The localization precision $\sigma$ can be calculated according to the formula:

$\sigma=\sqrt{\left(\frac{s_i^2 +\frac{a^2}{12}}{N}\right)\cdot\left(\frac{16}{9}+\frac{8\pi s_i^2 b^2}{a^2 N^2}\right)}$

where N is the number of collected photons, a is the pixel size of the imaging detector, $b^2$ is the average background signal and $s_i$ is the standard deviation of the point spread function.
The requirement of localizing at the same time multiple fluorophores simultaneously over an extended area determines the reason why these methods are wide-field, employing as a detector a CCD, EMCCD or a CMOS camera.

The requirement for an enhanced signal-to-noise ratio to maximize localization precision determines the frequent combination of this concept with widefield fluorescent microscopes allowing optical sectioning, such as total internal reflection fluorescence microscopes (TIRF) and light sheet fluorescence microscopes.

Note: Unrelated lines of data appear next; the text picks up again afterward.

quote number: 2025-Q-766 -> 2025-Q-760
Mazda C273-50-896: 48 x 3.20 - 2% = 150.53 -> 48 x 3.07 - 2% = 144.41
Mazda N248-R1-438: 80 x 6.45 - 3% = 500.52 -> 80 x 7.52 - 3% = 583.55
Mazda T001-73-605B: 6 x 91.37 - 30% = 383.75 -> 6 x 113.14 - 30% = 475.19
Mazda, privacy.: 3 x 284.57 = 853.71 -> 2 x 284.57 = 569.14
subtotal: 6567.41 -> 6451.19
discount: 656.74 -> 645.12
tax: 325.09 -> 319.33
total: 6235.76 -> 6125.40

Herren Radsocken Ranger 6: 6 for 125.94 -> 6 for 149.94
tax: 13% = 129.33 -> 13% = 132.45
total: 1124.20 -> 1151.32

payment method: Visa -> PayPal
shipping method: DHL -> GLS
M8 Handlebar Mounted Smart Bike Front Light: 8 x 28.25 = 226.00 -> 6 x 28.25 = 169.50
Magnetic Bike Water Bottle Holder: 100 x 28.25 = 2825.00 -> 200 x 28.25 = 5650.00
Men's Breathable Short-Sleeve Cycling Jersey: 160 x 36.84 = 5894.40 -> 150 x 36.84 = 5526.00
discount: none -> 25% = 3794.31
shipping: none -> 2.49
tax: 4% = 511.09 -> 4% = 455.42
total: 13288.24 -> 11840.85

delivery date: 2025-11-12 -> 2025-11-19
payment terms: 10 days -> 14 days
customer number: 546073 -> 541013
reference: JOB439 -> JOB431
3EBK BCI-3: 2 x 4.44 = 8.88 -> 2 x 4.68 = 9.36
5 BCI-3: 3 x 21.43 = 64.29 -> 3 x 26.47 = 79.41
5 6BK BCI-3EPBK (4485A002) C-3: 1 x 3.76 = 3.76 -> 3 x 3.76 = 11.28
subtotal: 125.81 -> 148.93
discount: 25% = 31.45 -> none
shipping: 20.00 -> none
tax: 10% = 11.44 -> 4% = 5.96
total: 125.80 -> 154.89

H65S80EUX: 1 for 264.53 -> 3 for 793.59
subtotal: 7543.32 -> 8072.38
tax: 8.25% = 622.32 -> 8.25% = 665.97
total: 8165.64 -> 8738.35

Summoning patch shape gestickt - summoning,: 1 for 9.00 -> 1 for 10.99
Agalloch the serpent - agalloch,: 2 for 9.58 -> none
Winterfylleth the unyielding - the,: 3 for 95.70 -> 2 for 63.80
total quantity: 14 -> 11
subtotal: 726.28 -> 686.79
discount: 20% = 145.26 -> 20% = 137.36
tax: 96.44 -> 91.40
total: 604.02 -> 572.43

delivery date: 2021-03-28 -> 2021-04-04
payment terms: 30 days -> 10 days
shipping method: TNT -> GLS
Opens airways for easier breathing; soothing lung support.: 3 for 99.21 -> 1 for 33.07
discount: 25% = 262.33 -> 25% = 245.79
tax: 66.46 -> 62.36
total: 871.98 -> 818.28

==Super-resolution image==
The resolution of the final image is limited by the precision of each localization and the number of localizations, instead of by diffraction. The super resolution image is therefore a pointillistic representation of the coordinates of all the localized molecules. The super resolution image is commonly rendered by representing each molecule in the image plane as a two dimensional Gaussian with amplitude proportional to the number of photons collected, and the standard deviation depending on the localization precision.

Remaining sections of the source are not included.